↓

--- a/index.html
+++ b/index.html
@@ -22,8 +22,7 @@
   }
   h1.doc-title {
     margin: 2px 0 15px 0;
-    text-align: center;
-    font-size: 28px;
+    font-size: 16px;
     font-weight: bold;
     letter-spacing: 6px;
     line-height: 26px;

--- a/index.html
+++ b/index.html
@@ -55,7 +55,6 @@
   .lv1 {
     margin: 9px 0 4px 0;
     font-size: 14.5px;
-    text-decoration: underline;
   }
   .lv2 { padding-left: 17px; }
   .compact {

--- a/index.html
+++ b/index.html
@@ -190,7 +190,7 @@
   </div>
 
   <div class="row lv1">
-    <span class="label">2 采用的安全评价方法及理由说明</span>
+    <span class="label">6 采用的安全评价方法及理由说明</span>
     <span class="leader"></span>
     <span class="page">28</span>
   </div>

↑
↓

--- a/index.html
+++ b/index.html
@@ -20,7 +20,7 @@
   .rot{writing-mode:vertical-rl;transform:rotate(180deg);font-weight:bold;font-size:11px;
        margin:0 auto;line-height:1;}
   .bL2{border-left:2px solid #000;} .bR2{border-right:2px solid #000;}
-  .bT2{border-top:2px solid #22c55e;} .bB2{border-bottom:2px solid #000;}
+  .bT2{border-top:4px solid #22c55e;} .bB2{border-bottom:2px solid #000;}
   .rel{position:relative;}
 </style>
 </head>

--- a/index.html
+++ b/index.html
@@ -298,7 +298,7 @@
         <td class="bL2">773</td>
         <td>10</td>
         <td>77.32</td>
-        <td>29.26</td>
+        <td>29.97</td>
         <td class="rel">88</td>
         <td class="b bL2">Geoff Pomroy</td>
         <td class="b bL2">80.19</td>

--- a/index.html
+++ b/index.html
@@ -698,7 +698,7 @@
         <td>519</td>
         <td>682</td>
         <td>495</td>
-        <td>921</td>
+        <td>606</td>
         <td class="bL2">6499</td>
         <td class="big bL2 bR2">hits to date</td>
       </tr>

↑

• _DESCRIPTION OF THE TASK_
Wherever a line in the data above holds "class", copy that line.

• _RESPONSE AREA_
   <div class="row lv1">
-    <span class="label">2 采用的安全评价方法及理由说明</span>
+    <span class="label">6 采用的安全评价方法及理由说明</span>
     <span class="leader"></span>
     <span class="page">28</span>
         <td class="bL2">773</td>
         <td class="rel">88</td>
         <td class="b bL2">Geoff Pomroy</td>
         <td class="b bL2">80.19</td>
         <td class="bL2">6499</td>
         <td class="big bL2 bR2">hits to date</td>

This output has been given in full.